This first collection of the innovative magazine, Imago 1960–1971 (Corriani Editions) is an invaluable artifact looking back at the future of Italian art and design.

Giorgio Camuffo, one of Italy’s most prolific design writers and archivist scholars, served as curator/editor of this hefty new book (which currently is only published in Italian), so we asked him for some of the introduction to be excerpted in English below:

Imago presents itself as a mysterious object, a black envelope hiding and protecting a coloured folder. A disappointing approach for a magazine that in its subtitle declares itself “for a new image.” But the unwitting reader, who was disconcerted at first contact, will then be amazed—as I was—by the quality of the printed matter when he opens the folder.

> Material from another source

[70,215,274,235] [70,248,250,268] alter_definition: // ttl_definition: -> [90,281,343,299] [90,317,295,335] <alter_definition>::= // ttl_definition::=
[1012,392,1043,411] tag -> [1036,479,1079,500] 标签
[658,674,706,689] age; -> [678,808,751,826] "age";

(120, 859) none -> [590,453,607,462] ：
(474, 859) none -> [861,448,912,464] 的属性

Perhaps it was the beauty of the images that remained in my eyes, or more likely it was the simple challenge of putting together all the issues, objects that are now very rare and very difficult to find in their original form, that first pushed me to collect them and then to plan a book that would present to the public all the extraordinary graphic objects published in the 14 issues, between 1960 and 1971.

But what is Imago? It is not easy to say. From a formal point of view, it is a magazine, albeit with a “fanciful” periodicity, since it came out when everything was ready and above all when there was money to print it. To be precise, Imago is a company magazine, a house organ, albeit a very unusual one, the tool invented to promote the services of Bassoli Fotoincisioni of Milan, a company specialising in the production of printing plates, by Raffaele Bassoli, its owner, and Michele Provinciali, a brilliant graphic designer, teacher, photographer, one of the most prominent figures on the Italian design scene in its heyday. But Imago is also, and at the same time, a repertoire of graphics, a magic box and the ideal synthesis of a business idea, in which a company with a need to advertise its production quality meets experimentation, creativity, research and design culture.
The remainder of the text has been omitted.